## Task brief
Copy each entry precisely as written, and do not carry over the pictures.

Web page edit records:

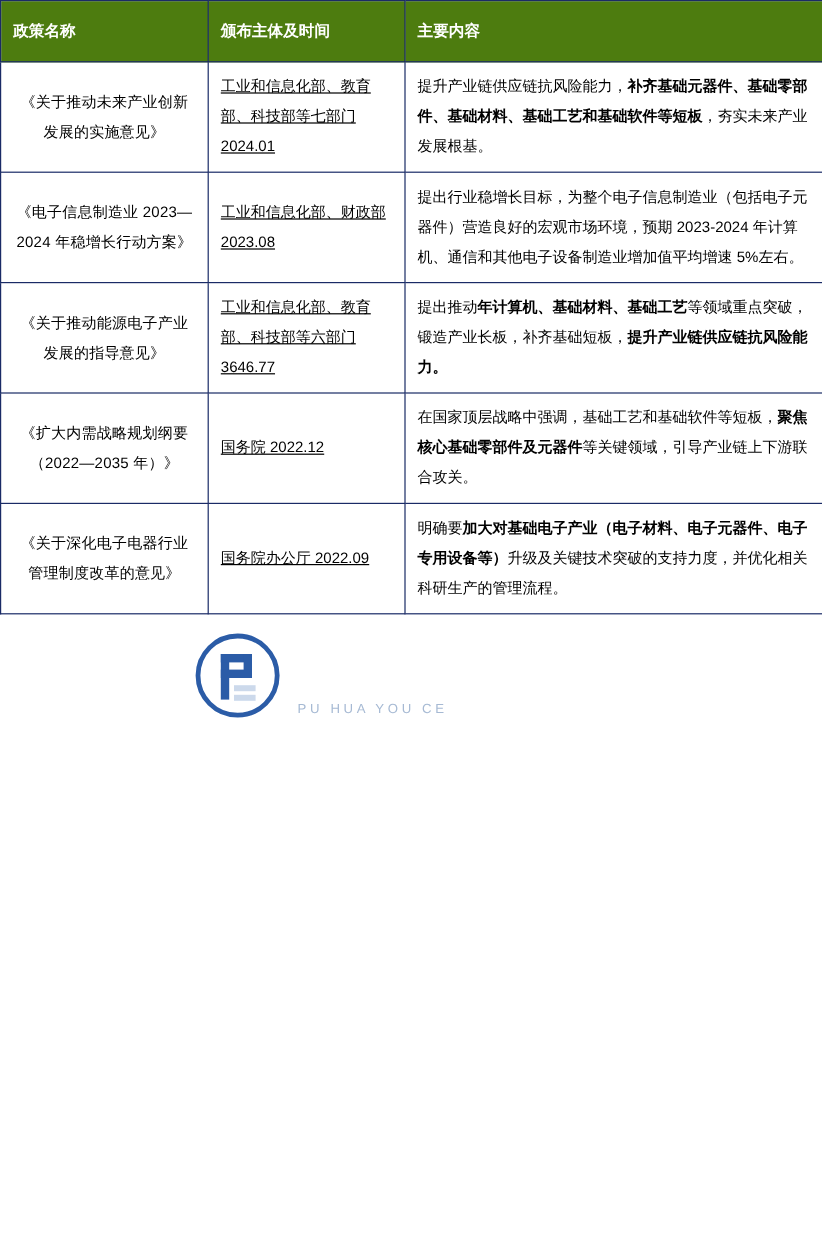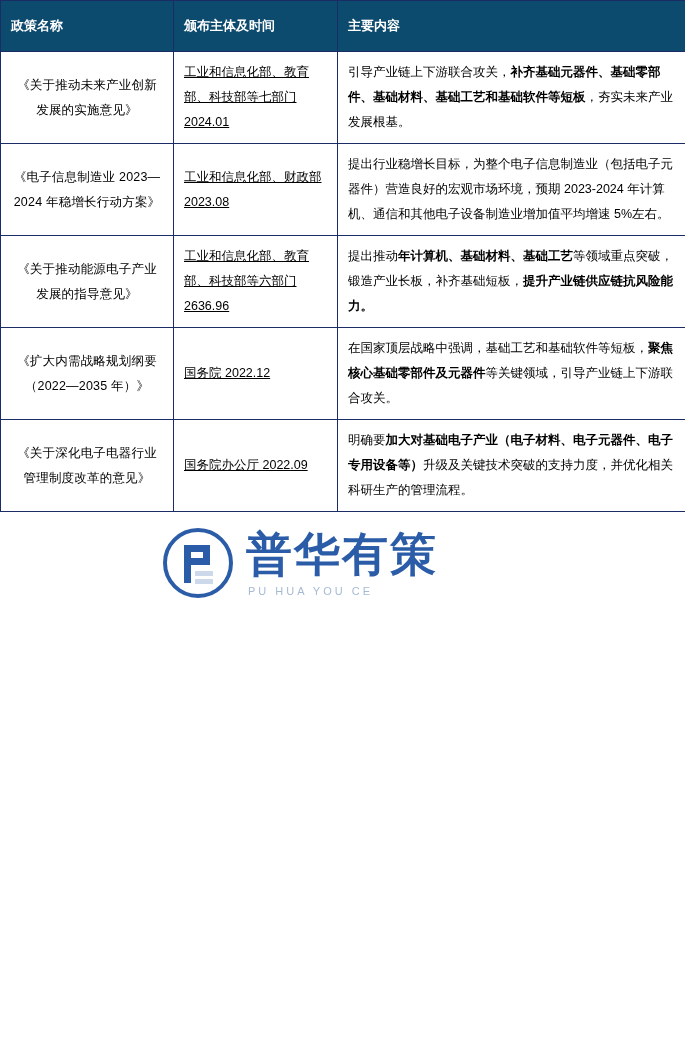"政策名称" table.policy-table thead th { background: #0c4a6e -> #4d7c0f }
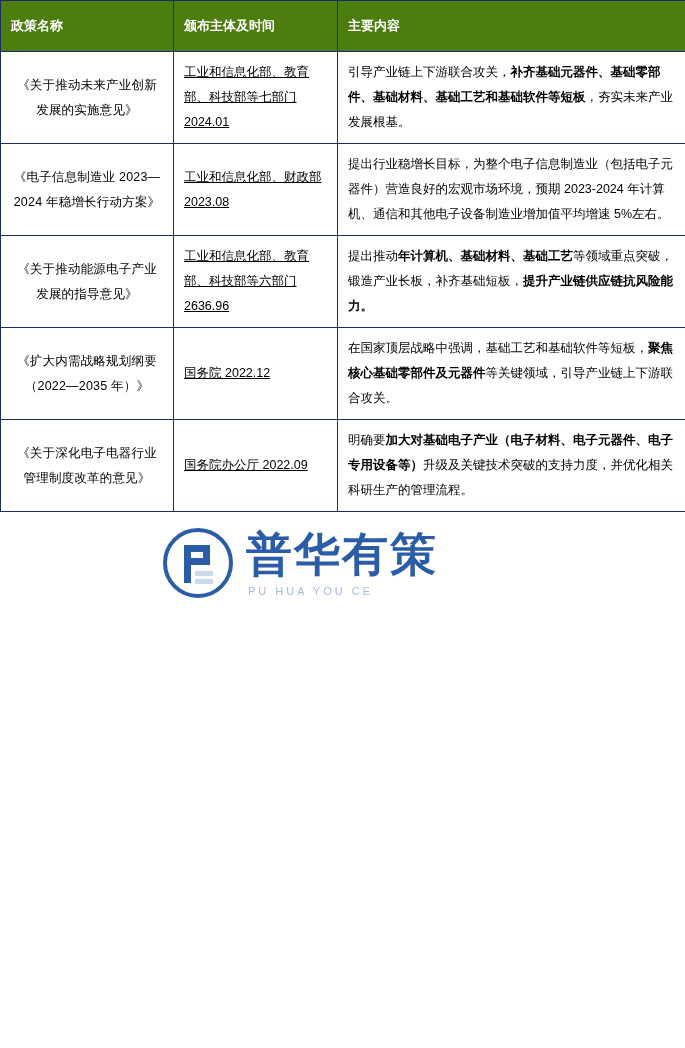"引导产业链上下游联合攻关，" span { text: 引导产业链上下游联合攻关 -> 提升产业链供应链抗风险能力 }
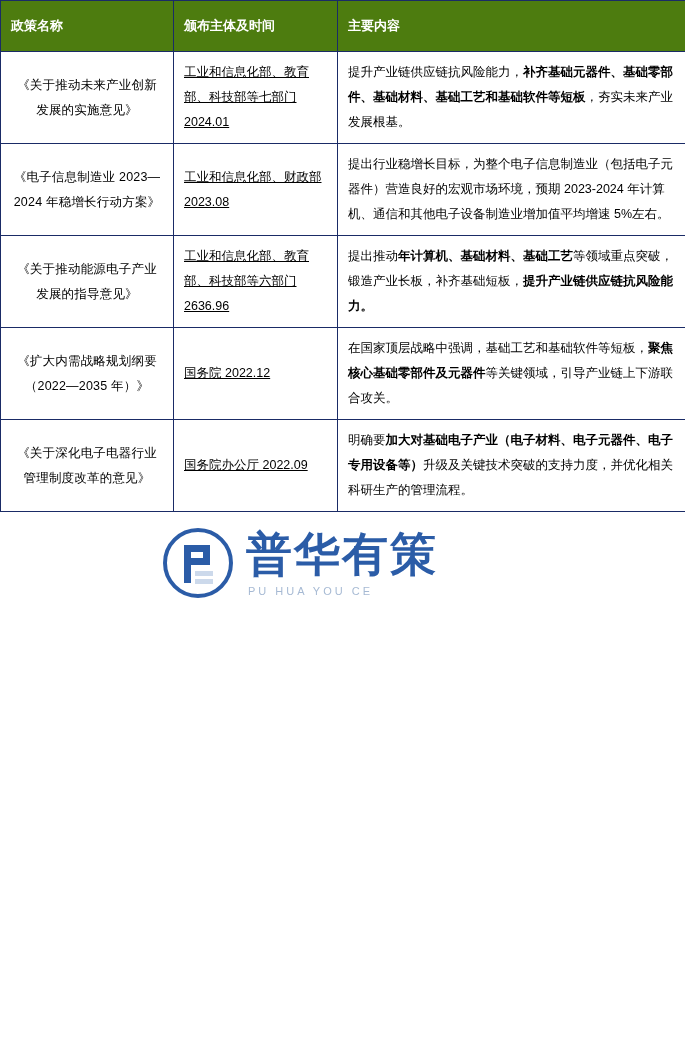"工业和信息化部、教育部、科技部等六部门 2636.96" td.cell-org { text: 2636.96 -> 3646.77 }
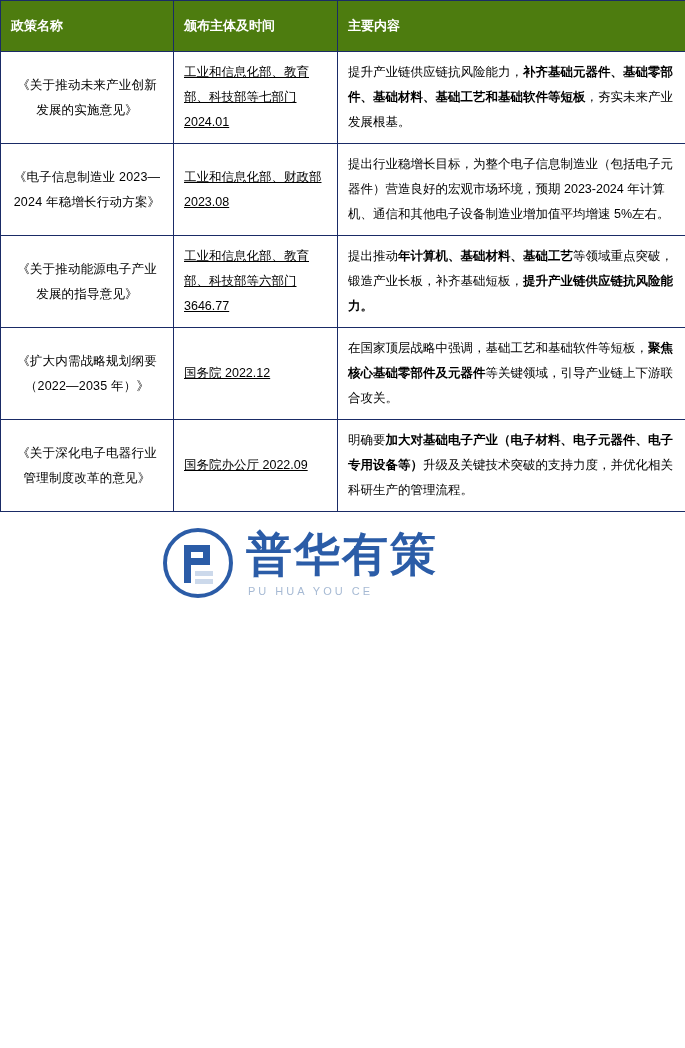"普华有策" div.wm-text { html: <div>普华有策</div> -> none }
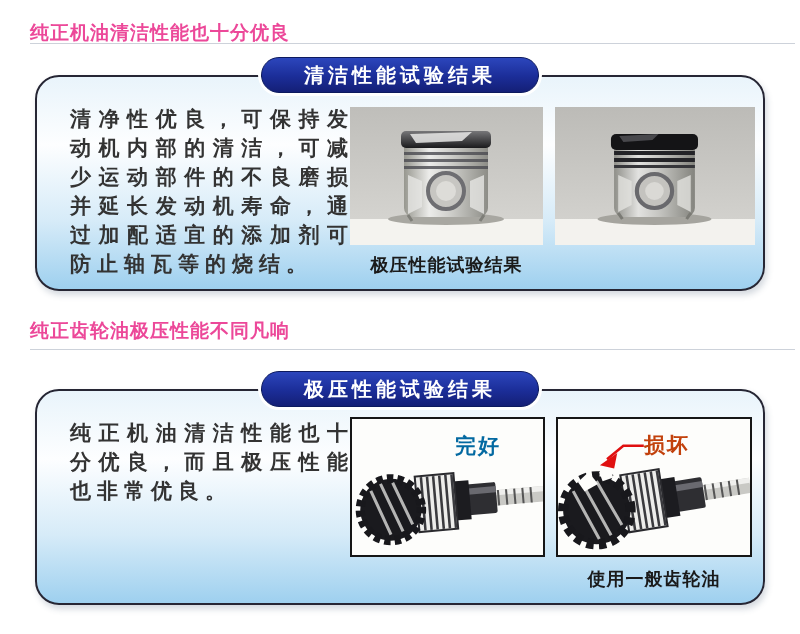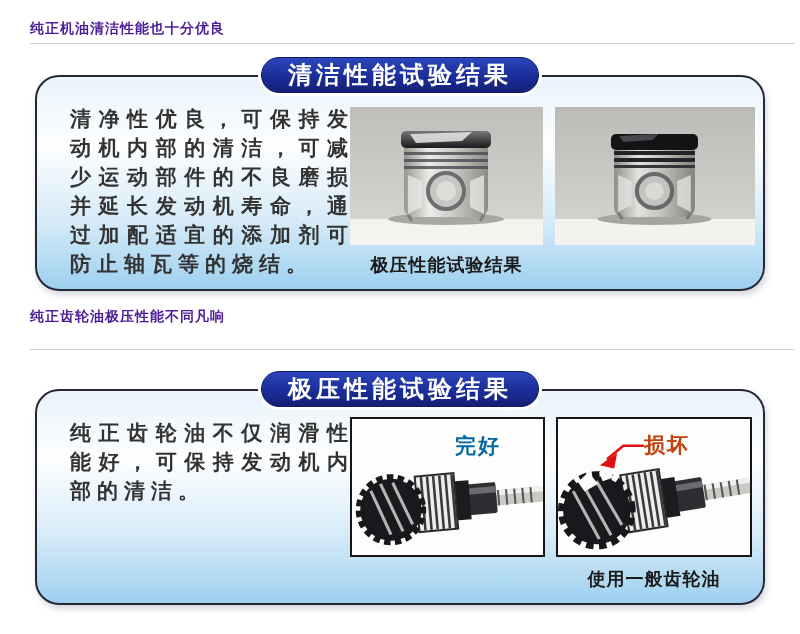"纯正机油清洁性能也十分优良" .heading { color: #4c1d95 -> #ec4899; font-size: 14px -> 19px }
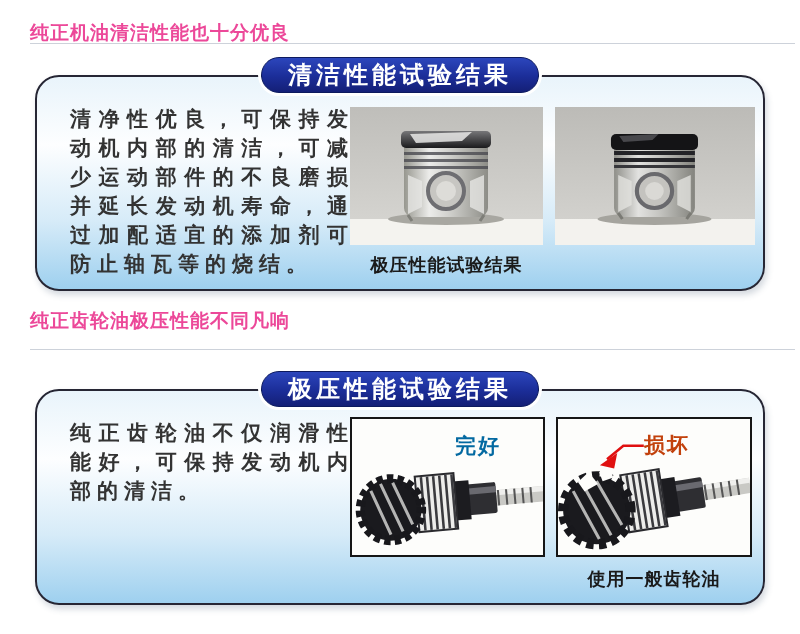"清洁性能试验结果" .pill { font-size: 24px -> 20px }
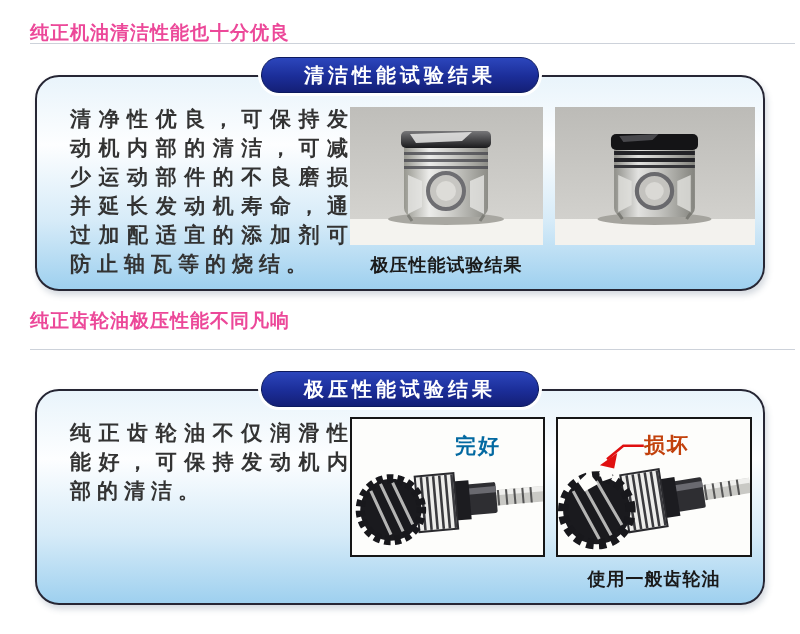"纯正齿轮油极压性能不同凡响" .h2 { top: 308px -> 318px }
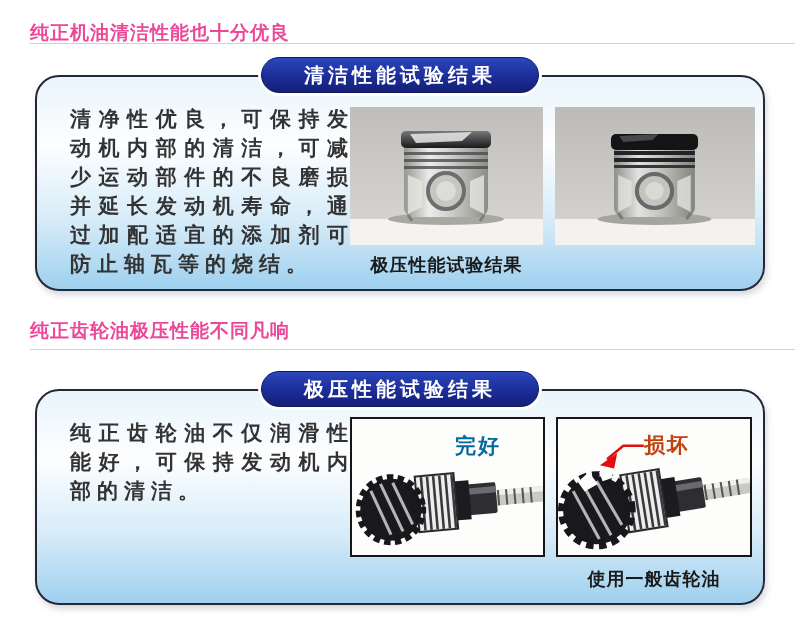"纯正齿轮油不仅润滑性能好，可保持发动机内部的清洁。" div.body-text { text: 齿轮油不仅润滑性能好，可保持发动机内部的清洁 -> 机油清洁性能也十分优良，而且极压性能也非常优良 }
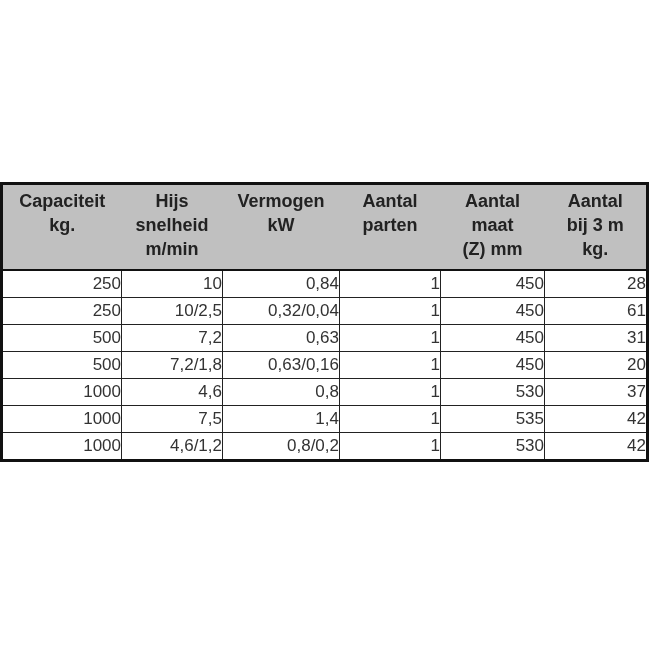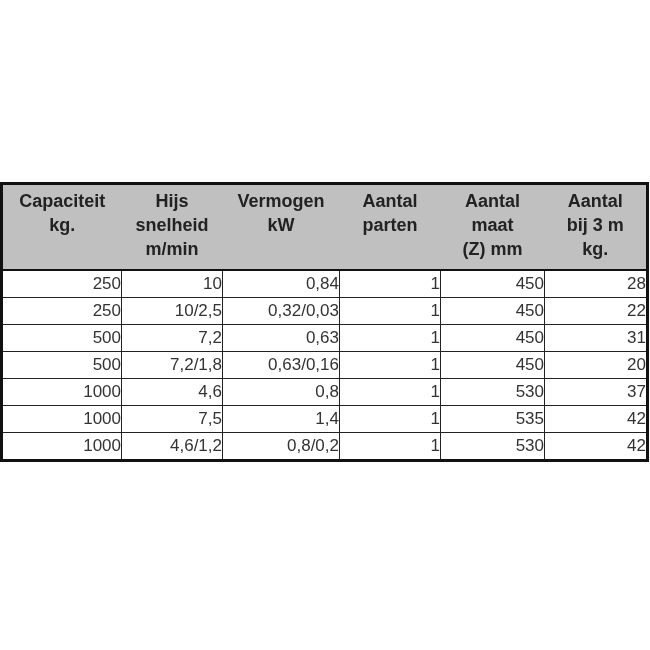"0,32/0,03" td { text: 0,32/0,03 -> 0,32/0,04 }
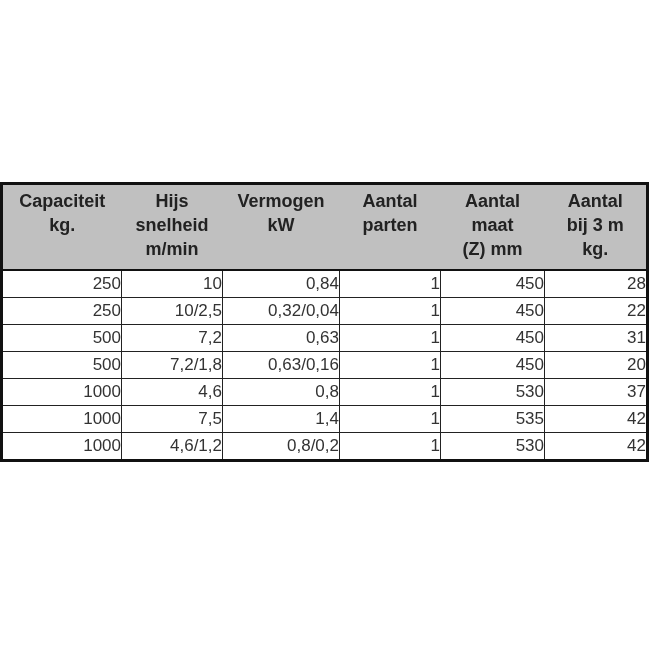"22" td { text: 22 -> 61 }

## Task response
"政策名称" table.policy-table thead th { background: #0c4a6e -> #4d7c0f }
"引导产业链上下游联合攻关，" span { text: 引导产业链上下游联合攻关 -> 提升产业链供应链抗风险能力 }
"工业和信息化部、教育部、科技部等六部门 2636.96" td.cell-org { text: 2636.96 -> 3646.77 }
"普华有策" div.wm-text { html: <div>普华有策</div> -> none }
"纯正机油清洁性能也十分优良" .heading { color: #4c1d95 -> #ec4899; font-size: 14px -> 19px }
"清洁性能试验结果" .pill { font-size: 24px -> 20px }
"纯正齿轮油极压性能不同凡响" .h2 { top: 308px -> 318px }
"纯正齿轮油不仅润滑性能好，可保持发动机内部的清洁。" div.body-text { text: 齿轮油不仅润滑性能好，可保持发动机内部的清洁 -> 机油清洁性能也十分优良，而且极压性能也非常优良 }
"0,32/0,03" td { text: 0,32/0,03 -> 0,32/0,04 }
"22" td { text: 22 -> 61 }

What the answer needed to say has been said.